## WHAT YOU WILL DO
Only a slice of the listing below is wanted. Retype the lines from the one containing "(374, 94) none" through the one containing "[124,325,213,339] [108,361,707,375] [108,381,383,395]", exactly, both ends included.

--*--

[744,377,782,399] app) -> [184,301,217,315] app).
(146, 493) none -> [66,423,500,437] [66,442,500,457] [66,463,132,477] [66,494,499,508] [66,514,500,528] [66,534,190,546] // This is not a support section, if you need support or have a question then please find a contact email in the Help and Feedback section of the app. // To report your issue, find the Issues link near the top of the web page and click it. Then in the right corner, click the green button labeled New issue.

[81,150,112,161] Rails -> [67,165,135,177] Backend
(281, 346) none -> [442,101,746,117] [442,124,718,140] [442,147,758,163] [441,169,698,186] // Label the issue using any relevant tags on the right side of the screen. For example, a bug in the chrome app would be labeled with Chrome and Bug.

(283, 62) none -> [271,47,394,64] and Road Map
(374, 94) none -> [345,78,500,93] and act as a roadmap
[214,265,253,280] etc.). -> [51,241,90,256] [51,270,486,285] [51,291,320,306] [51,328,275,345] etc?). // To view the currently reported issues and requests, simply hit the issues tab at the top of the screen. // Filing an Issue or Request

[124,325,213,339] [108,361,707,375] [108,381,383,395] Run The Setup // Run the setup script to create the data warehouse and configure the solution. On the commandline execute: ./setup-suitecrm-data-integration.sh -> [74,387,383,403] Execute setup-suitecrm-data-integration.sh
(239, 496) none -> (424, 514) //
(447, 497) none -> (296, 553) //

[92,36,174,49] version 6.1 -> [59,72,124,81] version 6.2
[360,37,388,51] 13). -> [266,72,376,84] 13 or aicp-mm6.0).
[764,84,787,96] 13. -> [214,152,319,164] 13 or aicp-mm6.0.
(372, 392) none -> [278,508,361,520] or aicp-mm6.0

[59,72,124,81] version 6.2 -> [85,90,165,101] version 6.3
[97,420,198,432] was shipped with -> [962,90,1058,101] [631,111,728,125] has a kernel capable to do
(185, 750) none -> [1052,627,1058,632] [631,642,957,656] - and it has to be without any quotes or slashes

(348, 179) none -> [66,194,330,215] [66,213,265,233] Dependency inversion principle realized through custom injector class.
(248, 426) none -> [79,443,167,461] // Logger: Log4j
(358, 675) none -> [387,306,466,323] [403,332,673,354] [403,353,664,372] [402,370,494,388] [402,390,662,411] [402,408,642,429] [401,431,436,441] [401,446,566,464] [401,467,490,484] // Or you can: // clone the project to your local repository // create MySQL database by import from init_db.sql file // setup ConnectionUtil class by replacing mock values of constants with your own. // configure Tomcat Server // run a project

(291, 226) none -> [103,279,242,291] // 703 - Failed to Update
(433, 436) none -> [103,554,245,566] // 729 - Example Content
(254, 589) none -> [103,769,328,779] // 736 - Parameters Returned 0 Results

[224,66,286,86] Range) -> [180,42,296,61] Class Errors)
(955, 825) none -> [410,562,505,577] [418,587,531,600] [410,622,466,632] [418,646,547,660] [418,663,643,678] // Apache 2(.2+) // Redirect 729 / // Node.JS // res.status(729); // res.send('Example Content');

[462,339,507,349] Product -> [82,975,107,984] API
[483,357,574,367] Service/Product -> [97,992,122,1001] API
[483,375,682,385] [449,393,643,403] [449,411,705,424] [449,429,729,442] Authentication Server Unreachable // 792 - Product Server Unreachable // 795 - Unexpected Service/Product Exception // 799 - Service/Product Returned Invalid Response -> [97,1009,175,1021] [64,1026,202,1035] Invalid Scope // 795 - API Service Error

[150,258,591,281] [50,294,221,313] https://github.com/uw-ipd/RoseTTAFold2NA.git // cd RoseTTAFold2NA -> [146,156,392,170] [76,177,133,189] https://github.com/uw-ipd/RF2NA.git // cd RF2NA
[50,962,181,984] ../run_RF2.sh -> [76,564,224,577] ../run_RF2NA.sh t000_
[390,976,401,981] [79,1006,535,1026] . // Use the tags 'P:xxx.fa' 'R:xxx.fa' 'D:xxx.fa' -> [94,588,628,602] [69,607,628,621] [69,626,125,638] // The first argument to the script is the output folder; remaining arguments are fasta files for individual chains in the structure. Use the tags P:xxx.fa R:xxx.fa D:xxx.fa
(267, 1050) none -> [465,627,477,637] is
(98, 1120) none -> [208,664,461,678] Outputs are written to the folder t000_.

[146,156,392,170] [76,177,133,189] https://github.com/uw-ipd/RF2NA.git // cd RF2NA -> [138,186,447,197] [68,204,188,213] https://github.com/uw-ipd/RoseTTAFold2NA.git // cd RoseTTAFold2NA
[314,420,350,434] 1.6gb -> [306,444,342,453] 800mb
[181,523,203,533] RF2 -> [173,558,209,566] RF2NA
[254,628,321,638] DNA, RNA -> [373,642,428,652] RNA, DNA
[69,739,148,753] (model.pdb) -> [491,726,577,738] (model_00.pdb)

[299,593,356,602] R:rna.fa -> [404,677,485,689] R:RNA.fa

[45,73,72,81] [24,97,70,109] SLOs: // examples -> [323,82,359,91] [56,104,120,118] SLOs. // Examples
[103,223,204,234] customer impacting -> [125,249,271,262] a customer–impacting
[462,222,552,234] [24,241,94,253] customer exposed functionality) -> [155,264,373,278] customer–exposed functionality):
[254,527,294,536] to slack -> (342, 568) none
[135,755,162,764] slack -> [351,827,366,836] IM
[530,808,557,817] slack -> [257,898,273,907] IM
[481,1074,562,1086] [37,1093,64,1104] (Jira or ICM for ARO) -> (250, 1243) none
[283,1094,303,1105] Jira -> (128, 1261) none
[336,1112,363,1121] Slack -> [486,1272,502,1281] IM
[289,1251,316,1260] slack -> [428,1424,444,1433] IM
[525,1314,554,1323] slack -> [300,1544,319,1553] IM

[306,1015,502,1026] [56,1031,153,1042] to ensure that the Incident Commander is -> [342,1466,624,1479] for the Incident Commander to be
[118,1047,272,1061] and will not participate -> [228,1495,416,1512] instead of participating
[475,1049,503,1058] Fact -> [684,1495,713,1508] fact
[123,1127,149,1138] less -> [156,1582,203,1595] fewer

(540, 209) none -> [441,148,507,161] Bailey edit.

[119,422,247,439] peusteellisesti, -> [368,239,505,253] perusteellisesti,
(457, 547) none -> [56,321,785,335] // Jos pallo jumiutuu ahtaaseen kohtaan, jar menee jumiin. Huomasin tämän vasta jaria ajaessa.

--*--

## EXERCISE RESULT
(374, 94) none -> [345,78,500,93] and act as a roadmap
[214,265,253,280] etc.). -> [51,241,90,256] [51,270,486,285] [51,291,320,306] [51,328,275,345] etc?). // To view the currently reported issues and requests, simply hit the issues tab at the top of the screen. // Filing an Issue or Request

[124,325,213,339] [108,361,707,375] [108,381,383,395] Run The Setup // Run the setup script to create the data warehouse and configure the solution. On the commandline execute: ./setup-suitecrm-data-integration.sh -> [74,387,383,403] Execute setup-suitecrm-data-integration.sh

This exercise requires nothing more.